Required work: Transcribe each record exactly. Omit the pictures.

Extracted data entries
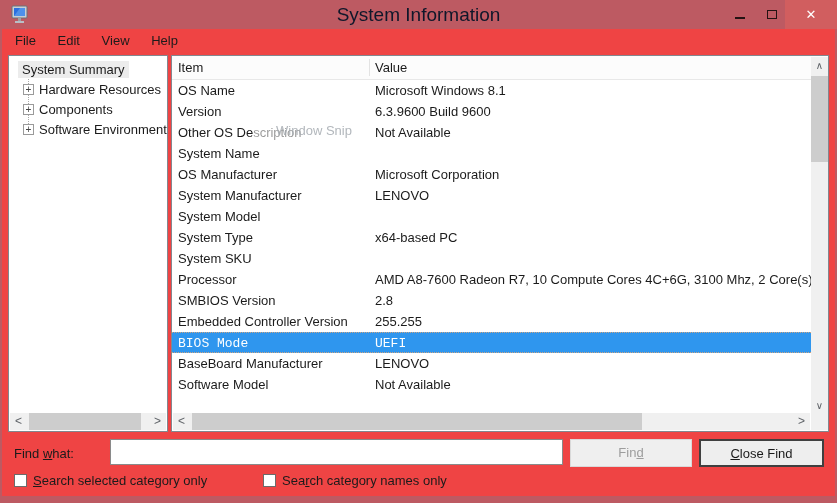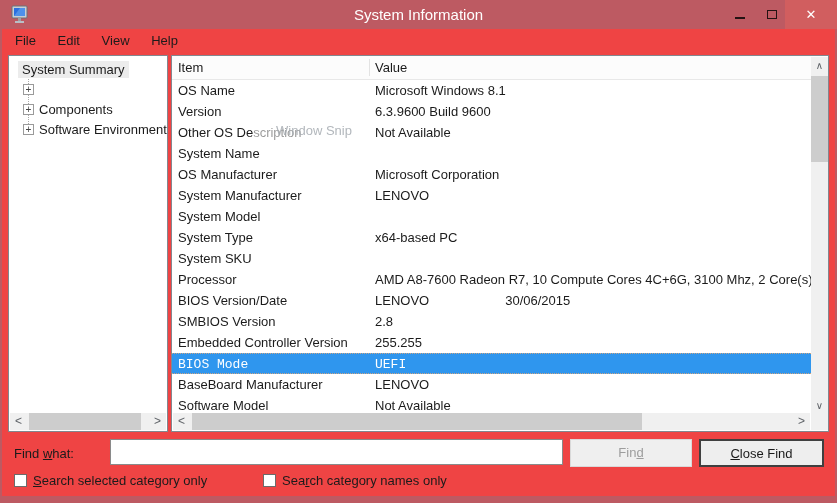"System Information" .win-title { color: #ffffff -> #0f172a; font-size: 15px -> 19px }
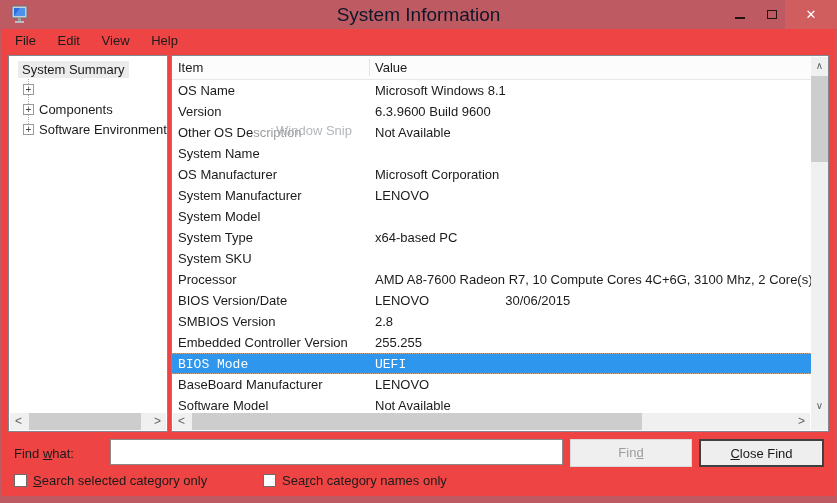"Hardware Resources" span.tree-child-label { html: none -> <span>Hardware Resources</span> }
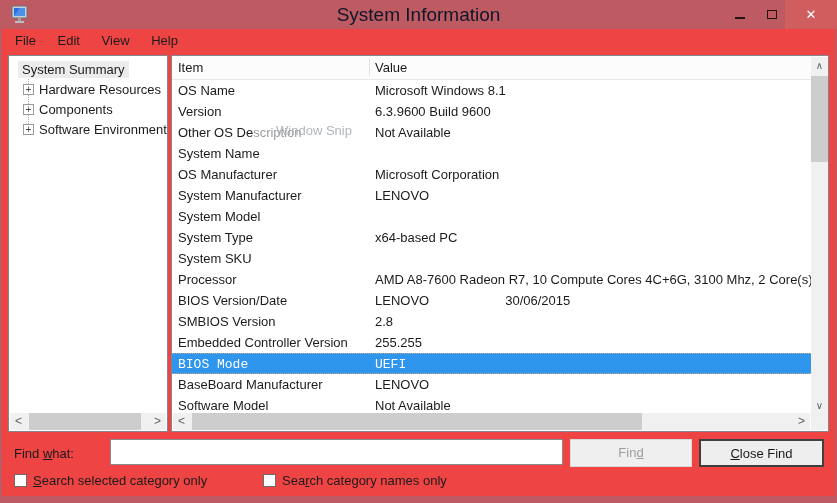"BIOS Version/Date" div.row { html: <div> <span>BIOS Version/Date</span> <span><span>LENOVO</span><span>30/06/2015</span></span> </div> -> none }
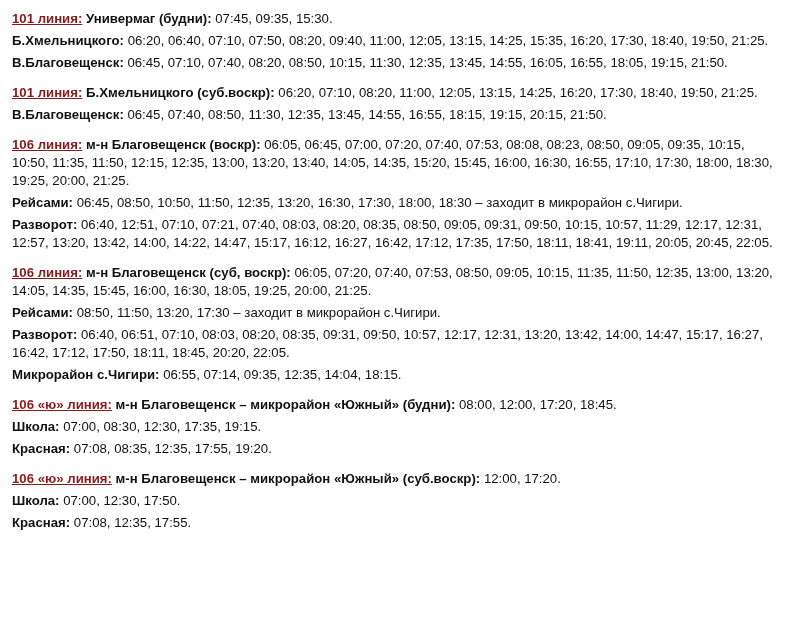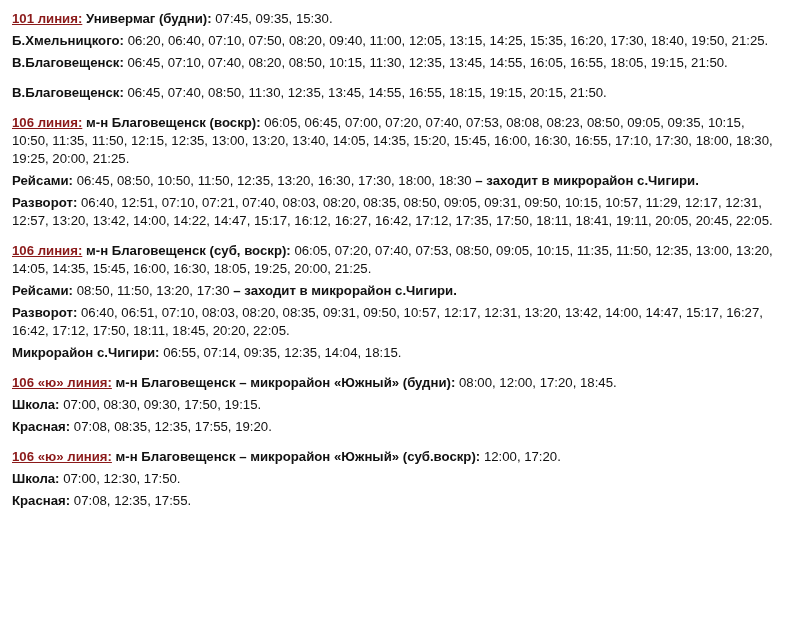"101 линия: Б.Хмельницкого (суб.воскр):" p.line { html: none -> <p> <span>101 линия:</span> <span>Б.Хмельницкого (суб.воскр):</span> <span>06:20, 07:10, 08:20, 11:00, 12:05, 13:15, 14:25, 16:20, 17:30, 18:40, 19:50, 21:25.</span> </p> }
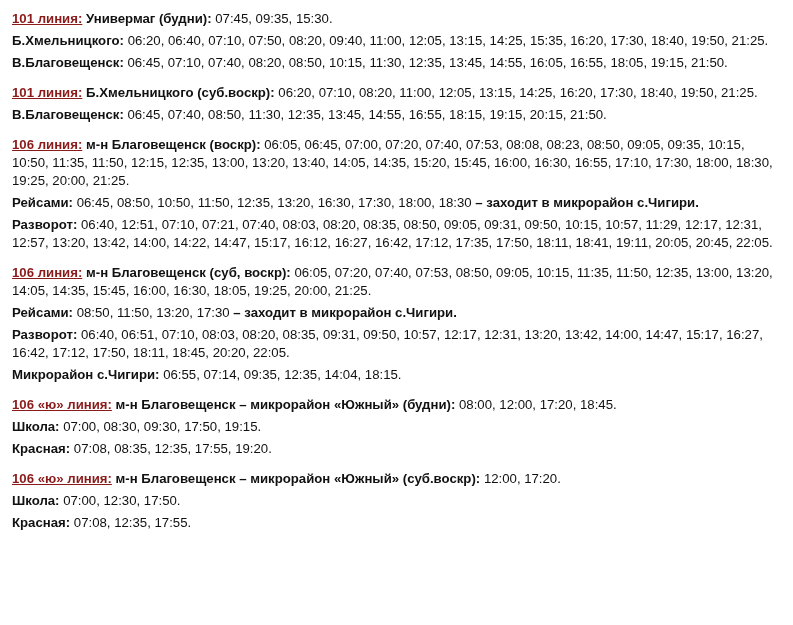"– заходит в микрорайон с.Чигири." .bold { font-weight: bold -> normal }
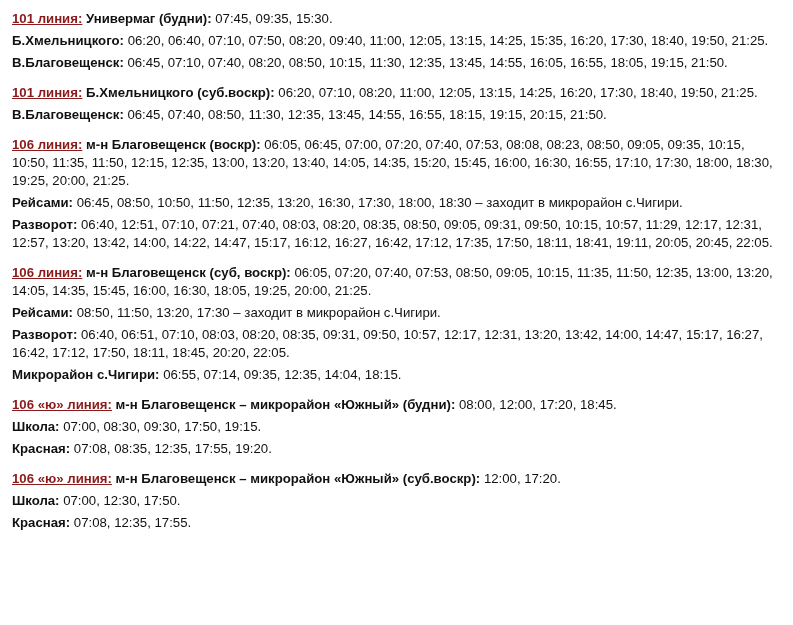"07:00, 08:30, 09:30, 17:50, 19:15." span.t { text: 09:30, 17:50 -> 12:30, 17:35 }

Exercise response:
"System Information" .win-title { color: #ffffff -> #0f172a; font-size: 15px -> 19px }
"Hardware Resources" span.tree-child-label { html: none -> <span>Hardware Resources</span> }
"BIOS Version/Date" div.row { html: <div> <span>BIOS Version/Date</span> <span><span>LENOVO</span><span>30/06/2015</span></span> </div> -> none }
"101 линия: Б.Хмельницкого (суб.воскр):" p.line { html: none -> <p> <span>101 линия:</span> <span>Б.Хмельницкого (суб.воскр):</span> <span>06:20, 07:10, 08:20, 11:00, 12:05, 13:15, 14:25, 16:20, 17:30, 18:40, 19:50, 21:25.</span> </p> }
"– заходит в микрорайон с.Чигири." .bold { font-weight: bold -> normal }
"07:00, 08:30, 09:30, 17:50, 19:15." span.t { text: 09:30, 17:50 -> 12:30, 17:35 }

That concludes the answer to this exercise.